Japan Geoscience Union Meeting 2016

Presentation information


Symbol S (Solid Earth Sciences) » S-SS Seismology

[S-SS32] Crustal Deformation

Tue. May 24, 2016 9:00 AM - 10:30 AM A05 (APA HOTEL&RESORT TOKYO BAY MAKUHARI)

Convener:*Masayuki Murase(Department of Earth and Environmental Sciences, College of Humanities and Sciences, NIHON University), Ryosuke Doke(Hot Springs Research Institute of Kanagawa Prefecture), Chair:Hisashi Suito(Geospatial Information Authority of Japan), Yusaku Ohta(Research Center for Prediction of Earthquakes and Volcanic Eruptions, Graduate School of Science, Tohoku University)

10:00 AM - 10:15 AM

[SSS32-17] The slow slip event in the Tokai region, central Japan, since 2013 as seen from GPS data

*Hiromu Sakaue1, Jun'ichi Fukuda1, Teruyuki Kato1 (1.Earthquake Research Institute,The University of Tokyo)

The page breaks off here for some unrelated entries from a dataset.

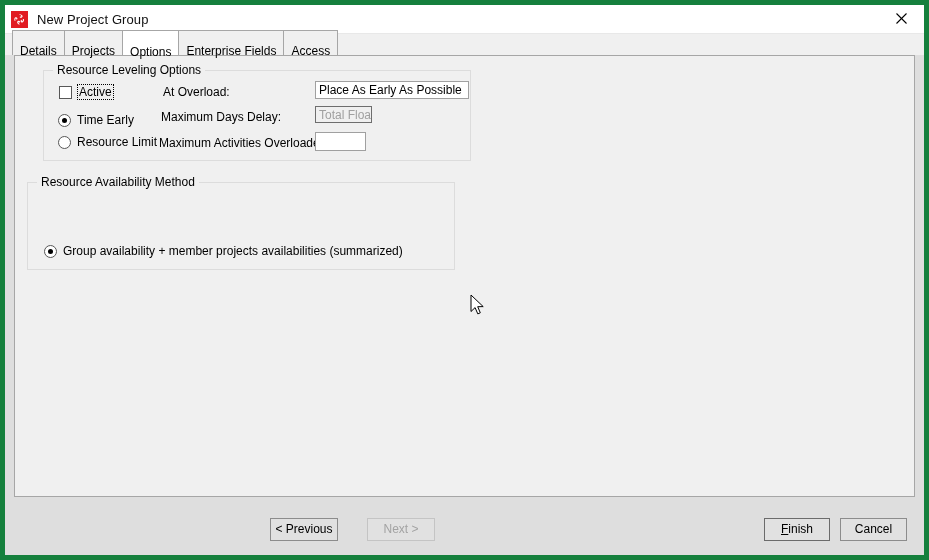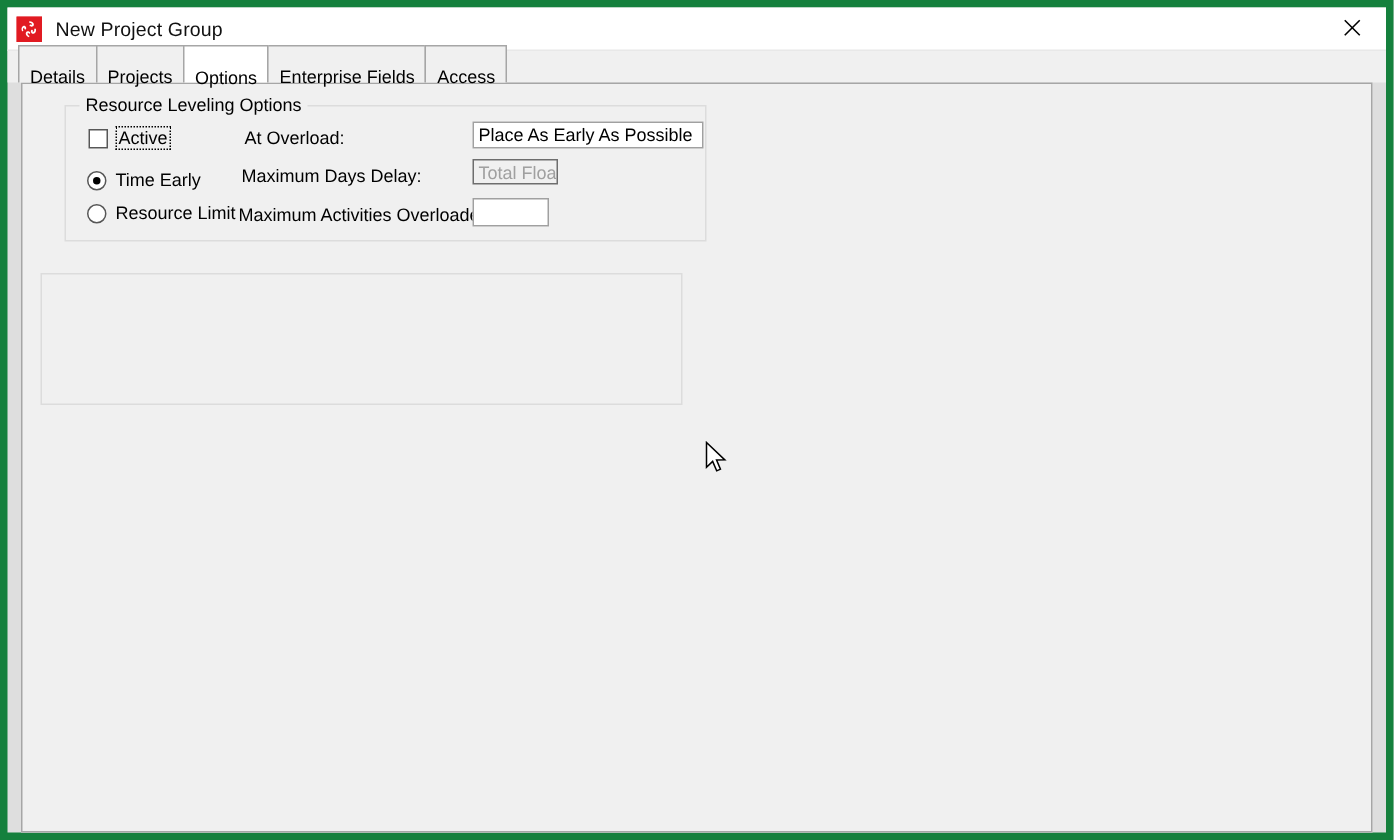--- a/index.html
+++ b/index.html
@@ -317,6 +317,7 @@
       </div>
 
       <div class="groupbox" style="left:12px; top:126px; width:428px; height:88px;">
+        <div class="gb-legend">Resource Availability Method</div>
 
 
       </div>

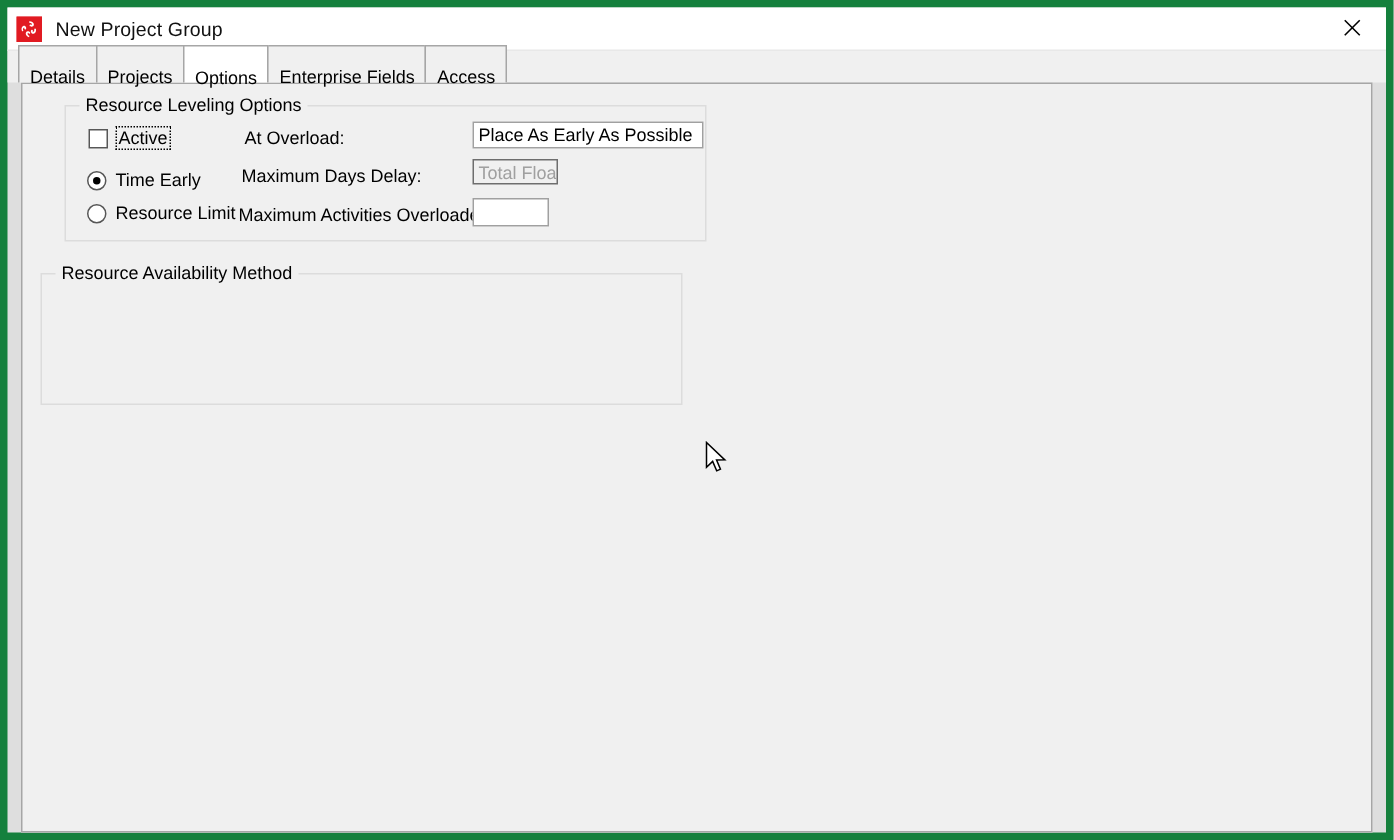--- a/index.html
+++ b/index.html
@@ -320,6 +320,10 @@
         <div class="gb-legend">Resource Availability Method</div>
 
 
+        <div class="ctl radio-row" style="left:16px; top:61px;">
+          <span class="rb-box checked"></span>
+          <span class="rb-label">Group availability + member projects availabilities (summarized)</span>
+        </div>
       </div>
 
       <div id="cursor">

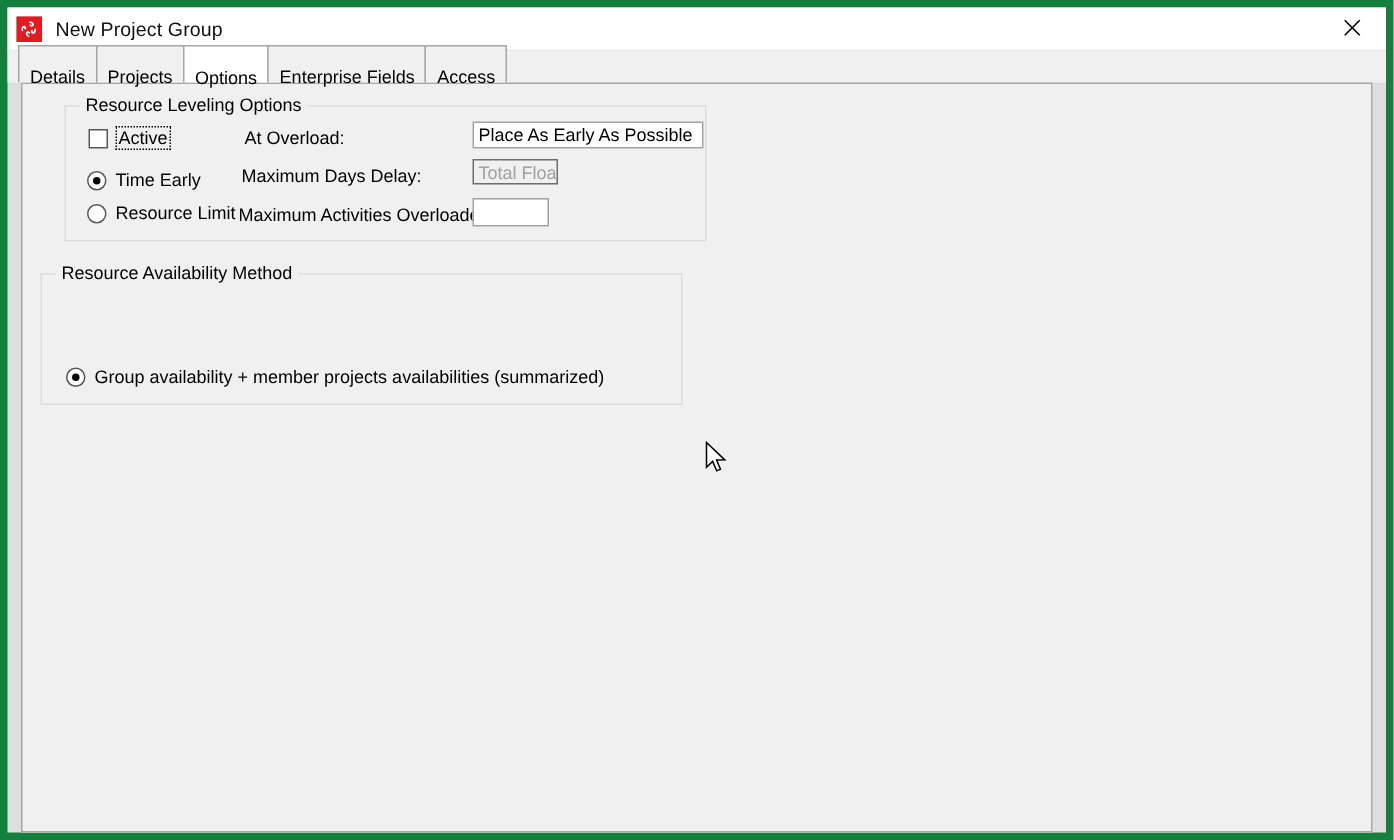--- a/index.html
+++ b/index.html
@@ -335,6 +335,12 @@
     </div>
   </div>
 
+  <div id="buttonbar">
+    <button class="btn" style="left:265px; top:21px; width:68px;">&lt; Previous</button>
+    <button class="btn disabled" style="left:362px; top:21px; width:68px;" disabled="">Next &gt;</button>
+    <button class="btn default" style="left:759px; top:21px; width:66px;"><span class="mn">F</span><span>inish</span></button>
+    <button class="btn" style="left:835px; top:21px; width:67px;">Cancel</button>
+  </div>
 
 </div>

Advent and developments of continuously operating dense GPS arrays have enabled us to detect aseismic transient slow slips called as slow slip events (SSE) that occur along the subducting plate interface. SSE has been discovered in Bungo Channel, Boso Peninsula, Tokai region and Ryukyu region in Japan. Moreover, short term SSEs have been found using the data of tiltmeters in the Hi-net seismic network in the southwestern Japan. These short-term SSEs are often accompanied by non-volcanic or deep low-frequency tremors.
In the Tokai region, the previous long-term SSE occurred from 2000 to 2005, the longest SSE ever found. Ozawa and Yarai (2014) suggested the possible next SSE started to occur near the previous occurrence location in the beginning of 2013. Therefore, in this study, we analyzed the GPS data in the Tokai region to estimate the temporal evolution of the current event. The data for the period from 1 January 2008 and 30 April 2015 was used. The GIPSY-OASIS II software was used for estimating daily coordinates of the 226 GPS stations from the GEONET in the Tokai district. Then, the coordinate time series were fitted with linear trend and seasonal variations for the period before the 11 March 2011 Tohoku-oki earthquake (Mw9.0). The obtained linear trend was extrapolated to the end of data, 30 April 2015, and was subtracted from the original coordinate time series.
Then, the effects of the post-seismic deformation due to the Tohoku-oki earthquake were removed by fitting the data from 11 March 2011 to the end of the data with simple mathematical functions, not considering physical processes of the post-seismic crustal deformations. We employed a logarithmic function and a logarithmic plus exponential function to model the post-seismic deformation and found that the latter fits the data significantly better. We thus used the logarithmic plus exponential function to model and remove the post-seismic deformation.
After removing the post-seismic effects by the above pre-processing, we applied the time-dependent inversion method to the data to obtain the spatio-temporal evolution of slip beneath the Tokai region. For this purpose, we used a modified Network Inversion Filter (NIF) (Fukuda et al., 2008), which is a modification of the original NIF (Segall and Matthews, 1997). The original NIF assumes a constant hyperparameter for the temporal smoothing of slip rate and thus results in oversmoothing of slip rate. The modified NIF assumes a time variable hyperparameter, so that changes in slip rate are effectively extracted from GPS time series.
The results suggest that six short term SSEs were embedded in the slow and steady long-term SSE during the time interval from the beginning of 2013 to the end of April 2015. We investigated the detected short term SSEs in more detail. The results shows: first, rapid SSEs occurred from October to December 2013 and from August to October 2014 which were accompanied by low frequency tremors. Then, a rapid SSE occurred from the beginning of January to February 2014around the Ise Bay. This SSE was also accompanied by low frequency tremors. Finally, another SSE was found in April 2015 and this SSE was also accompanied by low frequency tremors.
The results indicate that the maximum slip for the long term SSE from 1 January 2013 to 30 April 2015, was estimated to be about 6 cm and the large slip was located in nearly the same area as or slightly to the south of the previous event. This long term SSE is still continuing at the end of April 2015.